Edit tracking data
^^^^
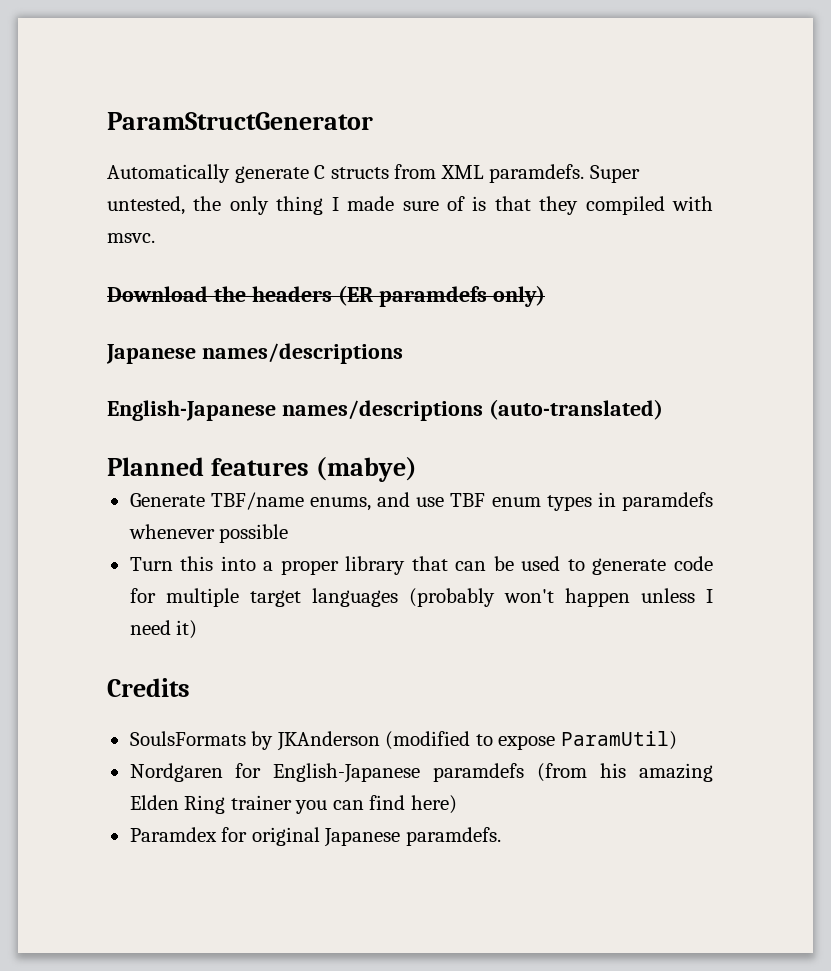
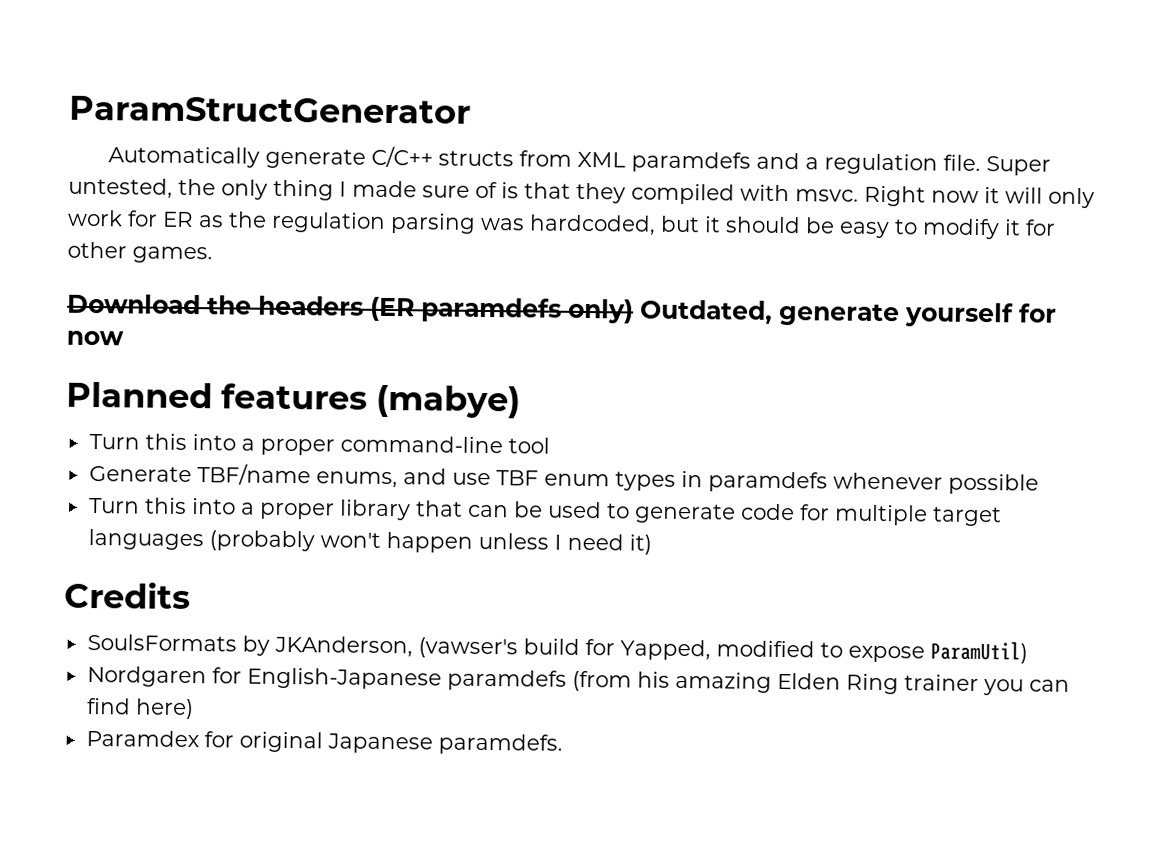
[314,165,326,179] C -> [371,145,434,168] C/C++
[489,164,585,183] paramdefs. -> [631,151,982,175] paramdefs and a regulation file.
(155, 238) none -> [864,185,1095,209] [67,209,1056,240] [67,241,213,264] Right now it will only work for ER as the regulation parsing was hardcoded, but it should be easy to modify it for other games.
[106,343,403,364] [107,399,663,421] [107,457,418,482] // Japanese names/descriptions // English-Japanese names/descriptions (auto-translated) // Planned features (mabye) -> [640,299,1057,328] [66,330,124,346] [66,381,522,419] [88,433,550,456] Outdated, generate yourself for now // Planned features (mabye) // Turn this into a proper command-line tool
[276,731,471,751] JKAnderson (modified -> [273,635,815,661] JKAnderson, (vawser's build for Yapped, modified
^^^^
Copy the entries character for character, excluding any pictures.

Reply to the task
[314,165,326,179] C -> [371,145,434,168] C/C++
[489,164,585,183] paramdefs. -> [631,151,982,175] paramdefs and a regulation file.
(155, 238) none -> [864,185,1095,209] [67,209,1056,240] [67,241,213,264] Right now it will only work for ER as the regulation parsing was hardcoded, but it should be easy to modify it for other games.
[106,343,403,364] [107,399,663,421] [107,457,418,482] // Japanese names/descriptions // English-Japanese names/descriptions (auto-translated) // Planned features (mabye) -> [640,299,1057,328] [66,330,124,346] [66,381,522,419] [88,433,550,456] Outdated, generate yourself for now // Planned features (mabye) // Turn this into a proper command-line tool
[276,731,471,751] JKAnderson (modified -> [273,635,815,661] JKAnderson, (vawser's build for Yapped, modified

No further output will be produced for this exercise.